The system configuration diagram shows the hardware installation used for this result and necessary to get similar levels of performance.
System configuration

The server was a 2 chip 4 core CPU with 24576 MB of memory and a 1 GbE network interface. The client's, of which there were 4, were 1 chip 4 core CPU with 22528 MB of memory and also a 1 GbE network interface. The HornetQ journal is persisted using a networked mass storage array available to the messaging server.

A few options were set on the JVM which were as follows:

  • -XX:+UseLargePages - this enables large pages
  • -XX:LargePageSizeInBytes - set the large page size
  • -Xms and -Xmx - setting these both to 3800m stops any memory resizing delays

The following changes were made to the HornetQ Server configuration which were as follows

  • configuration.journal-min-files - this was set to a large number of files
  • configuration.thread-pool-max-size - increased level of concurrency

For more detailed information about the benchmark see the DesignDocument provided by SPEC. Additionally there is an academic paper detailing the workload characterization in greater detail.

Friday, 17 June 2011

HornetQ 2.2.5 released

HornetQ 2.2.5.Final will be the first HornetQ release included in the long awaited JBoss AS7. It also contains fixes for paging performance, journal compacting and message priorities amongst others.

Thursday, 5 May 2011

HornetQ is rocking out this week

Since I started working on HornetQ, this was the best week ever.

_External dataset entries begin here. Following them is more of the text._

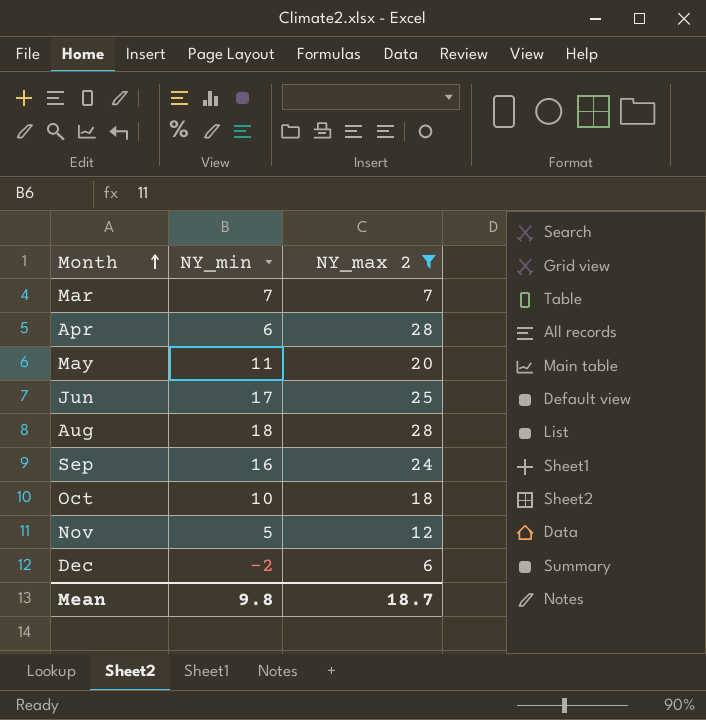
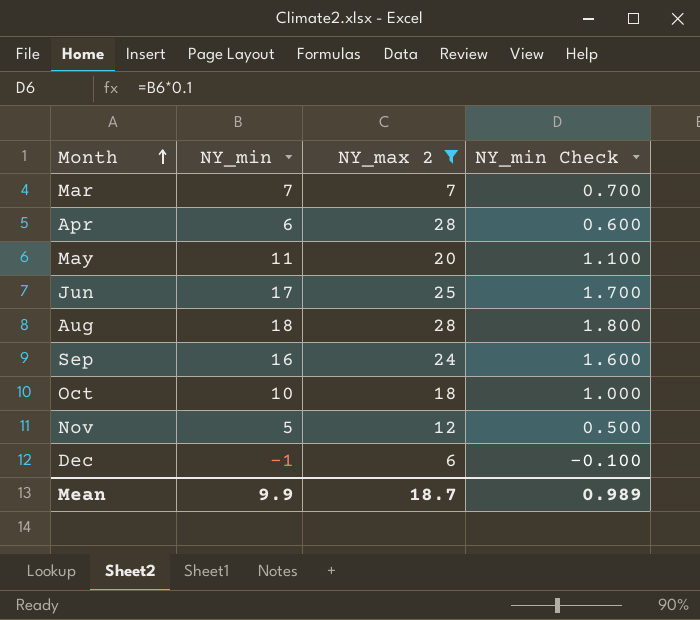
column NY_min Check | formula: none -> [NY_min] * 0.1
Dec | NY_min: -2 -> -1
Mean | NY_min: 9.8 -> 9.9

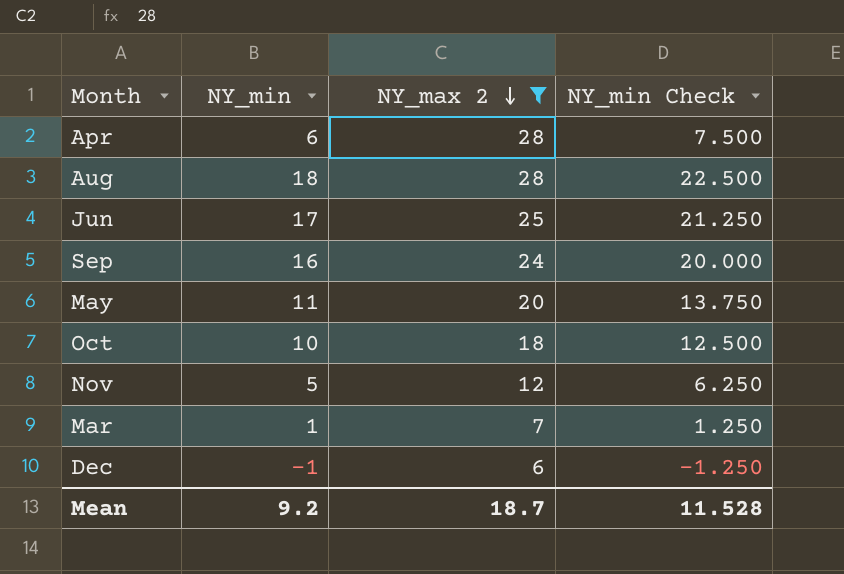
row order: Month ascending -> NY_max 2 descending
column NY_min Check | formula: [NY_min] * 0.1 -> [NY_min] * 1.25
Mar | NY_min: 7 -> 1
Mean | NY_min: 9.9 -> 9.2
Mean | NY_min Check: 0.989 -> 11.528

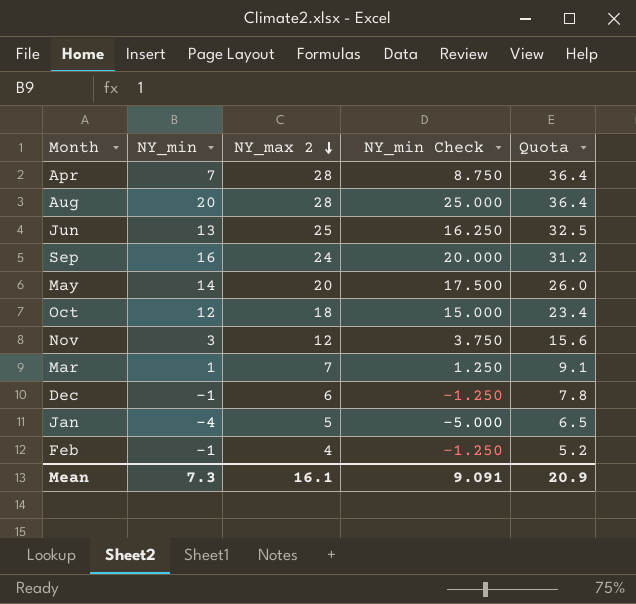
filter: NY_max 2 >= 6 -> none
column Quota | formula: none -> [NY_max 2] * 1.3
Apr | NY_min: 6 -> 7
Apr | NY_min Check: 7.500 -> 8.750
Aug | NY_min: 18 -> 20
Aug | NY_min Check: 22.500 -> 25.000
Jun | NY_min: 17 -> 13
Jun | NY_min Check: 21.250 -> 16.250
May | NY_min: 11 -> 14
May | NY_min Check: 13.750 -> 17.500
Oct | NY_min: 10 -> 12
Oct | NY_min Check: 12.500 -> 15.000
Nov | NY_min: 5 -> 3
Nov | NY_min Check: 6.250 -> 3.750
Mean | NY_min: 9.2 -> 7.3
Mean | NY_max 2: 18.7 -> 16.1
Mean | NY_min Check: 11.528 -> 9.091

First the presentation on Judcon had a full room. Even though I suck (at least I think) on presenting, HornetQ shined out by itself as I was showing the new features and the work we have done.

Paging has a new model, more performant and non-blocking. On HornetQ 2.2.2 the syncs on paging are also batched through timers, what really improves performance on page mode also.

The atomic and transparent failover is really enterprise level.

And a lot of cool stuff!

Regarding paging, Drew Dahlke wrote a nice blog entry about how performant is paging on HornetQ on paging:


Wednesday, 30 March 2011

HornetQ 2.2 Super-HornetQ

This is the best HornetQ release ever. HornetQ was already cutting edge but is now even better.

It is available here with docs here

This latest release contains the following improvements in functionality

- HornetQ Rest

Thanks to Bill Burke, we have a brand new and cool rest interface that's being released with 2.2.2. Look for a Judcon presentation just about this topic

- New improved failover.

Failover now support multiple backups for live servers and also allows automatic fail back to the original live server.

It also supports using shared file systems for shared journal using distributed locks to handle failover. We also guarantee that the backup server will stay completely passive until the main server crashes avoiding split brain occurring.

- New paging model

The new model now won't lock the address if you have a lazy consumer on a core-queue (or on the Topic Subscription in JMS terms) which previously caused consumer starvation. The system will navigate through page files like a cursor, keeping a soft-cache in memory to avoid duplicated references.

- Large Message Compression

It is now possible to compress the message body of large messages.

On the maintenance front thanks to the JBoss QA guys, their thorough testing means we are more confident then ever of delivering a well tested stable piece of software.

>other improvements include:

- Improvements on the journal reliability.

- Clustering reliability

- XA Integration

On the performance front we have made some optimizations:

- Optimized some non necessary syncs we were doing on the journal

- Optimized syncs on paging. Paging is now also scaling up syncs when many producers are syncing messages.

Also: HornetQ should be available for EAP users really soon, being a viable alternative for enterprise users who require a supportable alternative.

Many thanks for our contributors and for our QA department.